Required action:
Retype each record below word for word, pictures excluded.

Records for the exercise:
▼

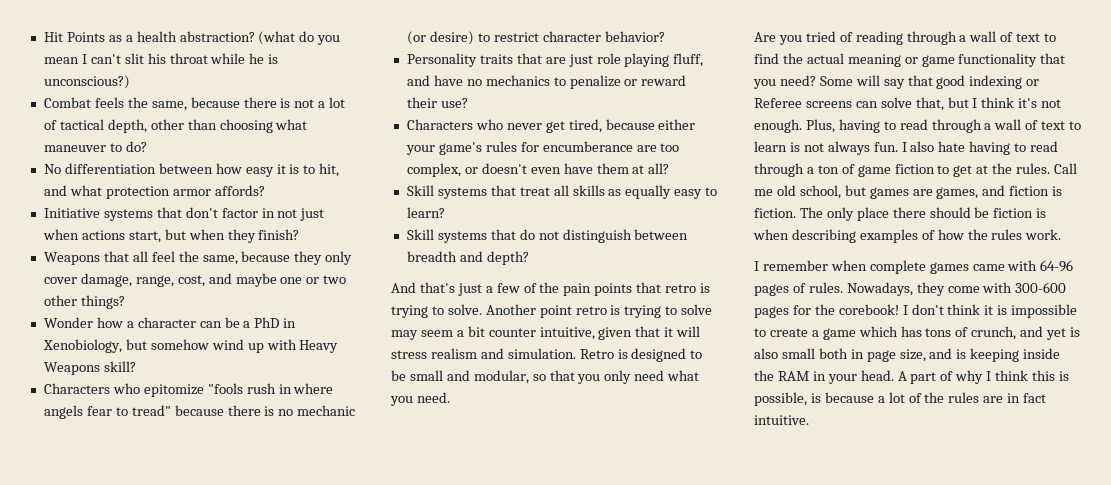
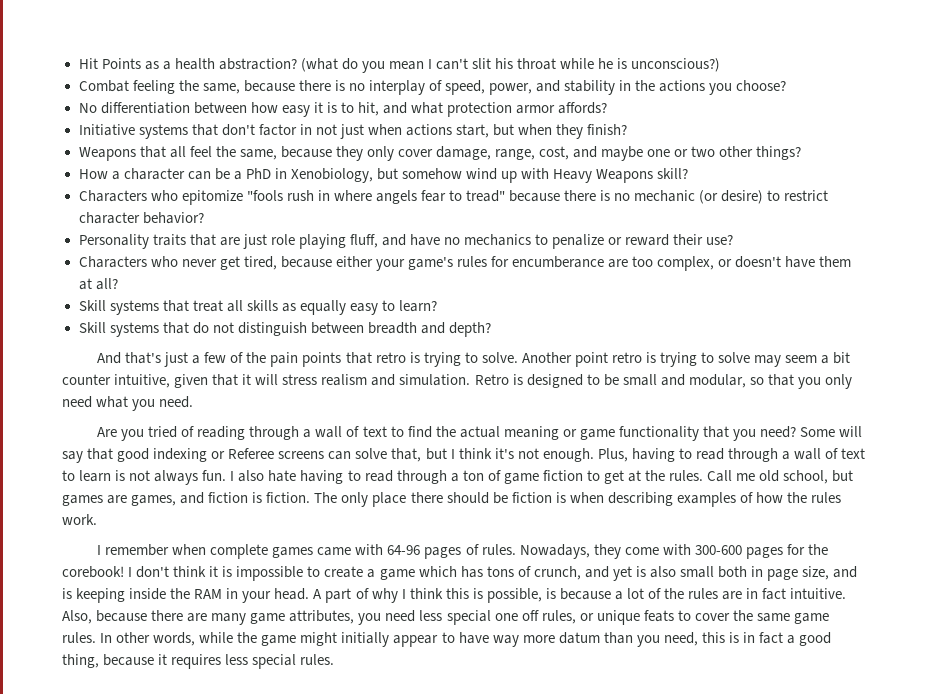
[94,97,124,108] feels -> [132,80,175,94] feeling
[294,97,346,108] [43,119,308,133] [43,141,147,152] not a lot of tactical depth, other than choosing what maneuver to do? -> [348,80,787,95] no interplay of speed, power, and stability in the actions you choose?
[43,317,123,328] Wonder how -> [78,169,108,179] How
[530,167,561,174] even -> (782, 262) none
(809, 420) none -> [62,610,830,625] [62,632,832,647] [62,654,335,669] Also, because there are many game attributes, you need less special one off rules, or unique feats to cover the same game rules. In other words, while the game might initially appear to have way more datum than you need, this is in fact a good thing, because it requires less special rules.

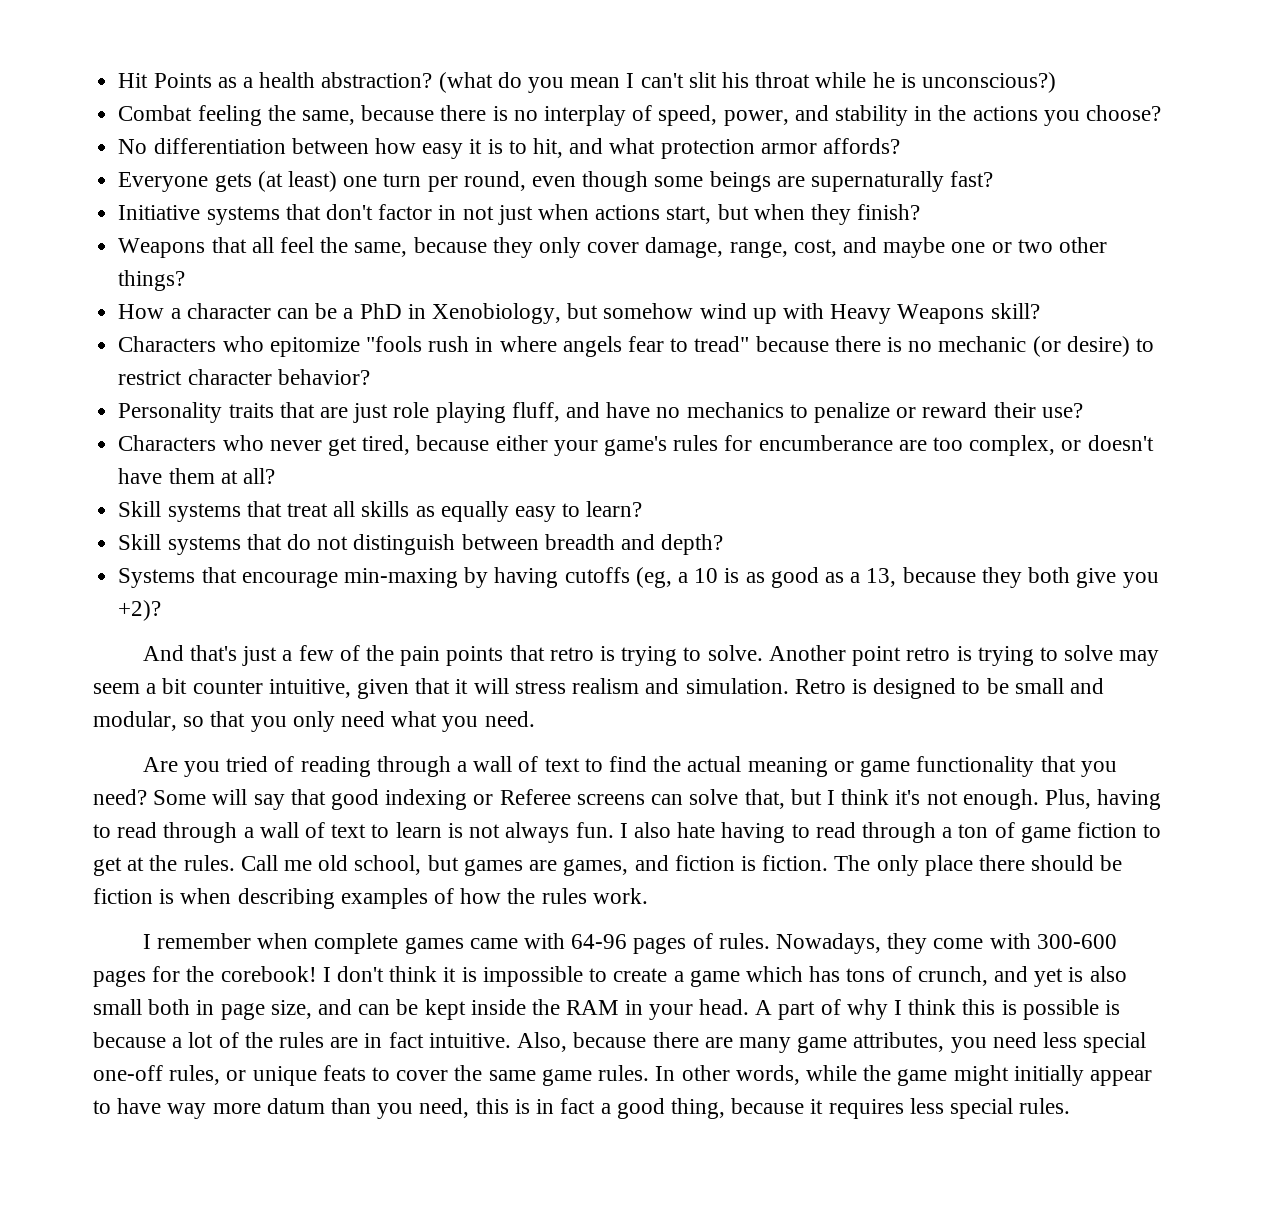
(608, 108) none -> [118,171,994,192] // Everyone gets (at least) one turn per round, even though some beings are supernaturally fast?
(491, 329) none -> [118,567,1159,588] [118,600,162,621] // Systems that encourage min-maxing by having cutoffs (eg, a 10 is as good as a 13, because they both give you +2)?
[62,588,126,603] is keeping -> [358,999,466,1020] can be kept
[486,588,542,603] possible, -> [1022,999,1099,1020] possible
[494,610,539,621] one off -> [93,1065,163,1081] one-off

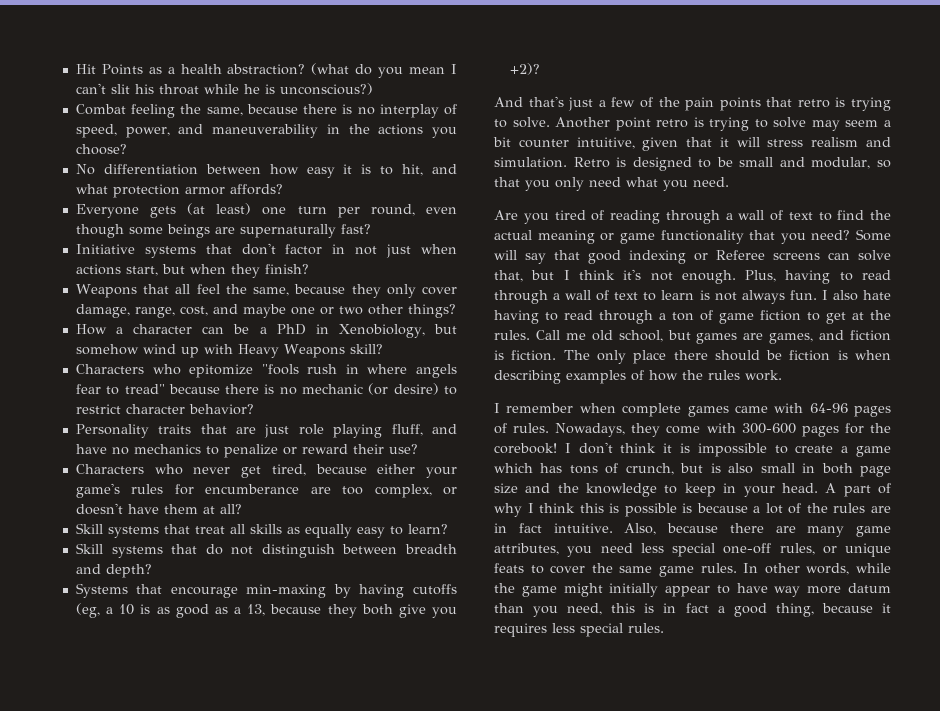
[835,105,909,126] stability -> [212,124,319,138] maneuverability
[226,756,269,772] tried -> [554,210,586,220] tired
[993,966,1064,987] and yet -> [680,463,704,473] but
[148,999,619,1020] both in page size, and can be kept inside the RAM -> [802,463,891,477] [494,483,716,497] in both page size and the knowledge to keep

▲

Output for this task:
[94,97,124,108] feels -> [132,80,175,94] feeling
[294,97,346,108] [43,119,308,133] [43,141,147,152] not a lot of tactical depth, other than choosing what maneuver to do? -> [348,80,787,95] no interplay of speed, power, and stability in the actions you choose?
[43,317,123,328] Wonder how -> [78,169,108,179] How
[530,167,561,174] even -> (782, 262) none
(809, 420) none -> [62,610,830,625] [62,632,832,647] [62,654,335,669] Also, because there are many game attributes, you need less special one off rules, or unique feats to cover the same game rules. In other words, while the game might initially appear to have way more datum than you need, this is in fact a good thing, because it requires less special rules.

(608, 108) none -> [118,171,994,192] // Everyone gets (at least) one turn per round, even though some beings are supernaturally fast?
(491, 329) none -> [118,567,1159,588] [118,600,162,621] // Systems that encourage min-maxing by having cutoffs (eg, a 10 is as good as a 13, because they both give you +2)?
[62,588,126,603] is keeping -> [358,999,466,1020] can be kept
[486,588,542,603] possible, -> [1022,999,1099,1020] possible
[494,610,539,621] one off -> [93,1065,163,1081] one-off

[835,105,909,126] stability -> [212,124,319,138] maneuverability
[226,756,269,772] tried -> [554,210,586,220] tired
[993,966,1064,987] and yet -> [680,463,704,473] but
[148,999,619,1020] both in page size, and can be kept inside the RAM -> [802,463,891,477] [494,483,716,497] in both page size and the knowledge to keep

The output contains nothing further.